La maison de naissance : une alternative pour les projets physiologiques

Les maisons de naissance sont des structures gérées par des sages-femmes, destinées aux femmes souhaitant un accouchement physiologique (sans péridurale, dans le respect du processus naturel). Elles sont toujours adossées à une maternité pour permettre un transfert rapide en cas de complication.

  • Accouchement dans l’eau, sur ballon, en mouvement
  • Suivi global de grossesse par la même sage-femme
  • Environnement intimiste (pas de salle de travail standardisée)
  • Contre-indications : toute complication de grossesse, présentation par le siège, grossesse multiple

Il n’existe aujourd’hui qu’une vingtaine de maisons de naissance en France. La liste est disponible sur le site du ministère de la Santé.
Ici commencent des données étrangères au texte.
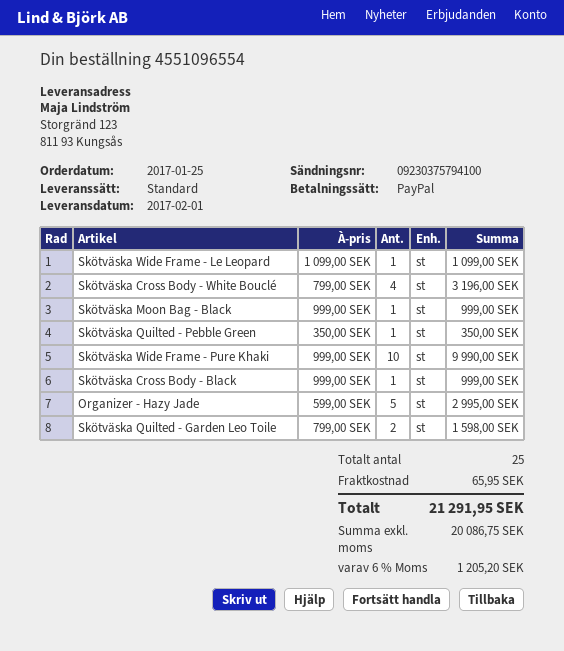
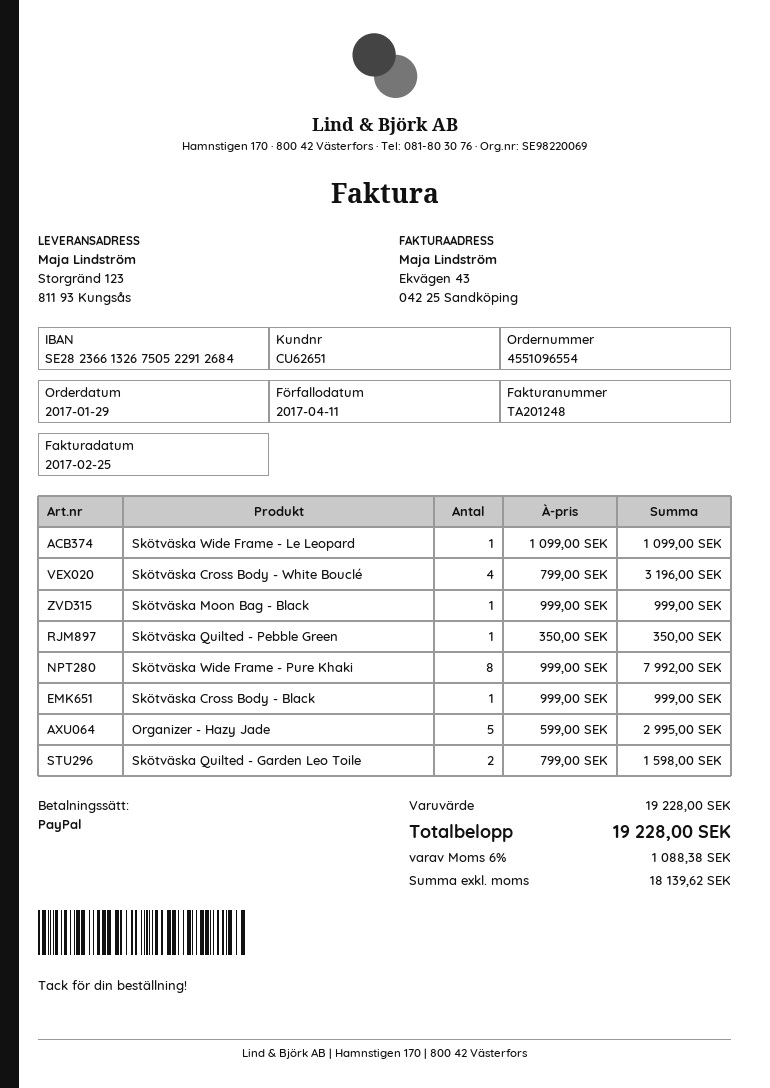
order date: 2017-01-25 -> 2017-01-29
Skötväska Wide Frame - Pure Khaki: 10 x 999.00 = 9990.00 -> 8 x 999.00 = 7992.00
shipping: 65.95 -> none
net: 20086.75 -> 18139.62
tax: 6% = 1205.20 -> 6% = 1088.38
total: 21291.95 -> 19228.00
L’accouchement à domicile (AAD)

L’accouchement à domicile est légal en France et pratiqué par certaines sages-femmes libérales formées à cet effet. Il représente moins de 1 % des naissances. Il est réservé aux grossesses strictement physiologiques, sans aucun facteur de risque, et avec une sage-femme expérimentée et du matériel d’urgence sur place.

Il n’est pas remboursé par l’Assurance Maladie dans tous les cas — renseignez-vous auprès de votre CPAM.

Comment choisir sa maternité ?

Critères médicaux d’abord

  • Votre situation médicale détermine d’abord votre niveau de maternité nécessaire
  • Demandez à votre gynécologue ou sage-femme quel niveau correspond à votre grossesse

Critères pratiques

  • Proximité : à moins de 30 minutes en voiture, idéalement — les accouchements ne préviennent pas
  • Présence d’une anesthésiste 24h/24 pour la péridurale (pas toujours le cas dans les petites maternités de niveau 1)
  • Politique de la maternité : peau à peau immédiat, accompagnant en salle de naissance, allaitement soutenu, chambre individuelle…
  • Visite de préadmission : beaucoup de maternités organisent des réunions d’information ou des visites — profitez-en pour vous faire une idée concrète

Questions à poser lors de la visite

  • Y a-t-il un anesthésiste disponible à toute heure ?
  • Quelle est la politique sur le peau à peau ?
  • Mon accompagnant peut-il rester pendant la césarienne si nécessaire ?
  • Y a-t-il une consultante en lactation si je souhaite allaiter ?
  • Quelle est la durée de séjour habituelle après un accouchement voie basse ? Après une césarienne ?

Quand s’inscrire à la maternité ?

Inscrivez-vous dès la fin du premier trimestre (12-14 semaines), surtout dans les grandes villes et les maternités très demandées. Certaines maternités parisiennes ou lyonnaises affichent complet plusieurs mois à l’avance pour les projets particuliers (naissance dans l’eau, sage-femme référente, etc.).

L’inscription ne vous engage pas définitivement : vous pouvez changer de maternité jusqu’au 7ème-8ème mois si vous trouvez un établissement qui correspond mieux à votre projet de naissance.